-------- Data shown
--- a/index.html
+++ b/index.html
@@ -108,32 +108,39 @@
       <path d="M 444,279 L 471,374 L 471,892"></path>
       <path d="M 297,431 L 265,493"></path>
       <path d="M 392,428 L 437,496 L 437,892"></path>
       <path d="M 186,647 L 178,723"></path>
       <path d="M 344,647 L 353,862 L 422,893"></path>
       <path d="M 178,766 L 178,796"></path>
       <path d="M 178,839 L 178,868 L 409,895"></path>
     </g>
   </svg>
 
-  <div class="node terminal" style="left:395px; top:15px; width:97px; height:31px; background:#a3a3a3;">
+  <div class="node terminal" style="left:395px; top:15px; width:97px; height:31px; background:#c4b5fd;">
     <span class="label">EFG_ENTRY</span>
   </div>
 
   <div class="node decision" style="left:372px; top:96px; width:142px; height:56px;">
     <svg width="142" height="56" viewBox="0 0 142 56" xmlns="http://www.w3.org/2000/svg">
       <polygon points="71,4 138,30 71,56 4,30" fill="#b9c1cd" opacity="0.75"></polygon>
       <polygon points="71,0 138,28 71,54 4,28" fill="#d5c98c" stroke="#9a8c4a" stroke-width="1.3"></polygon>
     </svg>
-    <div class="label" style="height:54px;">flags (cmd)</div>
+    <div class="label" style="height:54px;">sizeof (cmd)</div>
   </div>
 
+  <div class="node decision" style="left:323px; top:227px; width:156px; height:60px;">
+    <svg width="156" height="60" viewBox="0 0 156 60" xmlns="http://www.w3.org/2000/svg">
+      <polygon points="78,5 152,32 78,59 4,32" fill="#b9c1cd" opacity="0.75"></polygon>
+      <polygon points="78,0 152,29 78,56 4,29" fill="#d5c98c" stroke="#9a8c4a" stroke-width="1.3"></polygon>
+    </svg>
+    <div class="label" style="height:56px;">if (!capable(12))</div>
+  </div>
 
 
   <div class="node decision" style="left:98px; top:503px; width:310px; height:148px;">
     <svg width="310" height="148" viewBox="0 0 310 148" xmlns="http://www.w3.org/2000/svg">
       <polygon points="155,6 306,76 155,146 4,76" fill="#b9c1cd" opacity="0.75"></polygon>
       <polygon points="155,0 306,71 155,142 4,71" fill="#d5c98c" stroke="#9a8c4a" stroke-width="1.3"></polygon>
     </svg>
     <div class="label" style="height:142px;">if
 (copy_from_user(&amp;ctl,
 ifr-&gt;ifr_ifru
----------------
» **Problem**
All lines above that include the word "label" must be copied into the answer.

» **Reply**
     <span class="label">EFG_ENTRY</span>
-    <div class="label" style="height:54px;">flags (cmd)</div>
+    <div class="label" style="height:54px;">sizeof (cmd)</div>
+    <div class="label" style="height:56px;">if (!capable(12))</div>
     <div class="label" style="height:142px;">if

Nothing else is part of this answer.